I have absolutely no idea what or why I’m writing this.
It’s midnight where I am. We went to bed at ten and I’ve been tossing and turning ever since, I felt like such a shit because I was keeping R up and he has to get up at five for work. Right now I’m kind of hoping he doesn’t wake up, if he does he’ll realise that I’m not there and come out to look for me; I just want him to get enough sleep before work.
My essay got sent off last Friday, but ever since I seem to have replaced that anxiety with another one.
I’m having a lot of dental work done at the moment; it’s cosmetic and my choice, so I can stop whenever I want to… but I’m so torn.
Basically, 90% of my teeth are where they should be, but the 10% that aren’t are REALLY fucking out of place (basically a representation of everything else in my life), and there’s a small problem with me having wonky teeth…
… I’m scared of dentists.
As in properly, vomiting, crying uncontrollably, sleepless nights and nightmares kind of ‘scared’.
Okay, so I’m scared of dentists, that’s one issue with this whole thing- the other?
Well, I should preface this by saying that I am one of the least squeamish people you’ll meet. I can deal with blood, broken bones, vomit, even burns. For a book I’m writing I spent a summer researching facial disfigurement and the advances of plastic surgery during the First World War. Trust me when I say that any remaining ‘squeamishness’ got beaten out of me pretty quick. However, like everyone I have an Achilles heel:
Metal + teeth makes me vomit.
It’s the strangest thing, I think the orthodonist didn’t quite believe me when I told him but I had a hygienist appointment on Monday and she tried to clean my teeth with some crazy looking metal hook… that shit lasted roughly three seconds before I lurched forward and started dry-heaving into a handful of tissues for about five minutes.
The good news about my teeth is that I can have a removable, PLASTIC (thank the Gods!) brace. (Invisalign, for the dental geeks out there).

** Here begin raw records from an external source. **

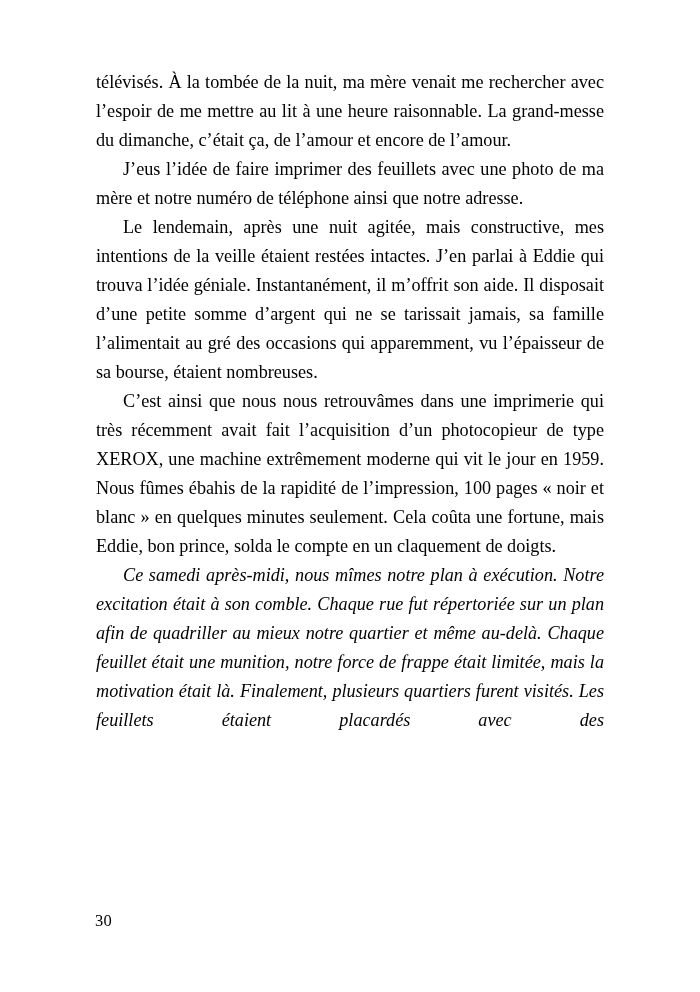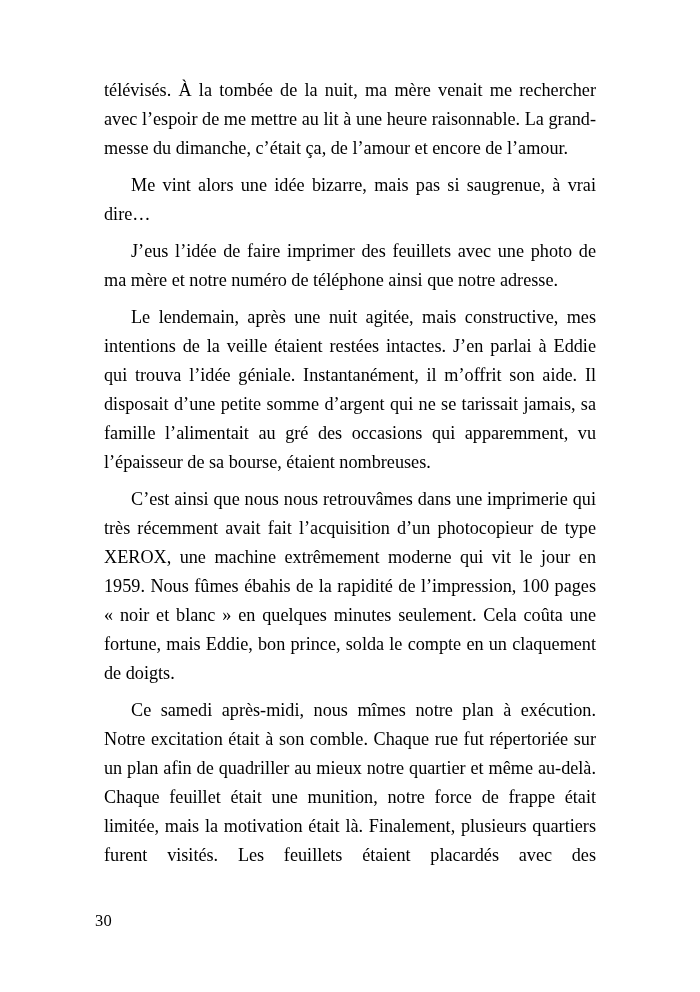--- a/index.html
+++ b/index.html
@@ -41,7 +41,7 @@
   }
 
   .text-block p {
-    margin: 8px;
+    margin: 0;
     padding: 0;
     text-align: justify;
   }

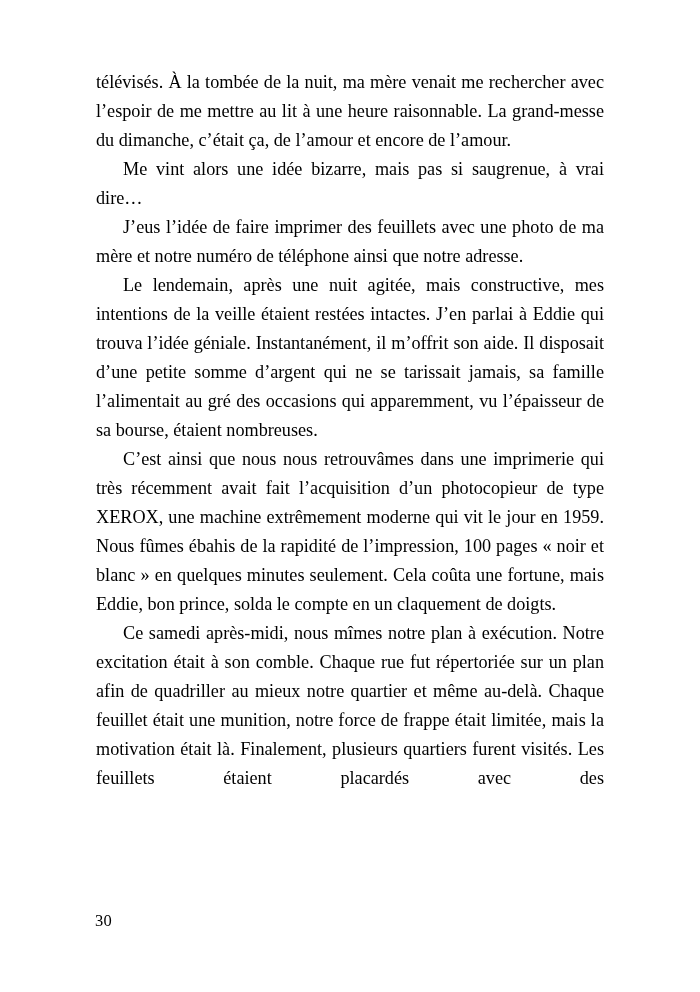--- a/index.html
+++ b/index.html
@@ -82,7 +82,6 @@
 
   <div class="text-block">
     <p class="continued">télévisés. À la tombée de la nuit, ma mère venait me rechercher avec l’espoir de me mettre au lit à une heure raisonnable. La grand-messe du dimanche, c’était ça, de l’amour et encore de l’amour.</p>
-    <p class="indented">Me vint alors une idée bizarre, mais pas si saugrenue, à vrai dire…</p>
     <p class="indented">J’eus l’idée de faire imprimer des feuillets avec une photo de ma mère et notre numéro de téléphone ainsi que notre adresse.</p>
     <p class="indented">Le lendemain, après une nuit agitée, mais constructive, mes intentions de la veille étaient restées intactes. J’en parlai à Eddie qui trouva l’idée géniale. Instantanément, il m’offrit son aide. Il disposait d’une petite somme d’argent qui ne se tarissait jamais, sa famille l’alimentait au gré des occasions qui apparemment, vu l’épaisseur de sa bourse, étaient nombreuses.</p>
     <p class="indented">C’est ainsi que nous nous retrouvâmes dans une imprimerie qui très récemment avait fait l’acquisition d’un photocopieur de type XEROX, une machine extrêmement moderne qui vit le jour en 1959. Nous fûmes ébahis de la rapidité de l’impression, 100 pages « noir et blanc » en quelques minutes seulement. Cela coûta une fortune, mais Eddie, bon prince, solda le compte en un claquement de doigts.</p>

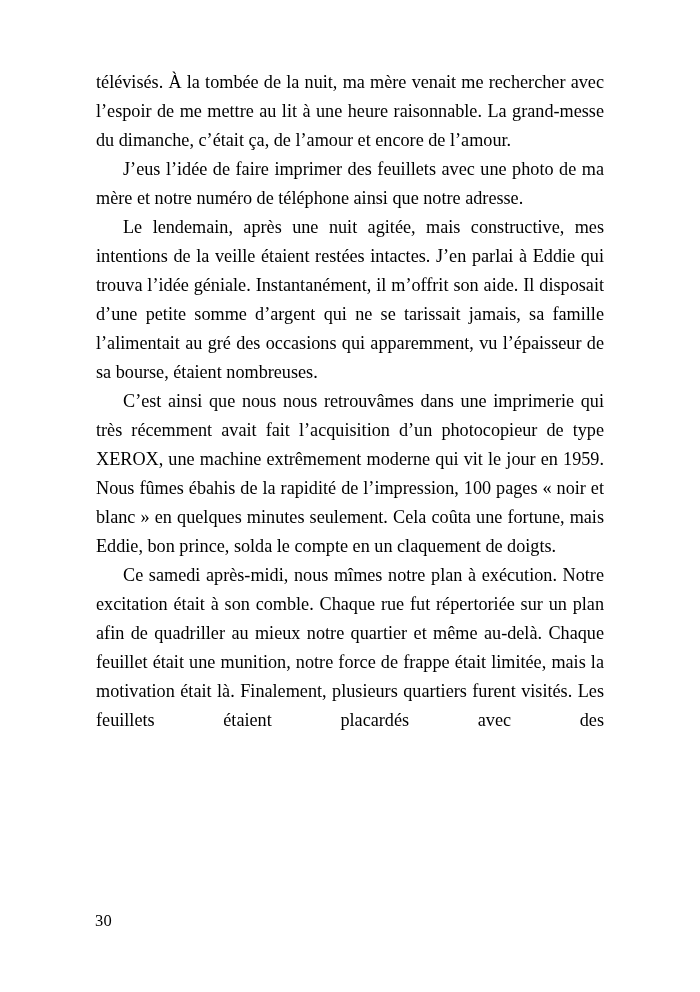--- a/index.html
+++ b/index.html
@@ -58,6 +58,7 @@
   
   .text-block p.runs-on {
     text-align: justify;
+    font-style: italic;
   }
   .text-block p.runs-on::after {
     content: "";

The bad news is that I have an overbite, and to correct it they’re going to stick some really fucking scary metal crap in the back of my mouth (known as ‘Advansync’ to the dental people out there). It’ll be hidden from everyone, but I have to look at and feel it… and did I mention it’s METAL??!
It’s a mark of how much my teeth make me feel self-conscious that I’m even considering going ahead with this crazy crap.
The Invisalign is the part I’m 100% okay with; in fact, I’m actually looking forward to getting the bloody thing- I’m just shitting myself about the Advansync. It’s genuinely like someone peered into my nightmares and crafted a device that would shit me up in all imaginable ways. My favourite quote is ‘the universe has a sense of humour’ for a reason. Someone, somewhere, is getting a right laugh out of all of this.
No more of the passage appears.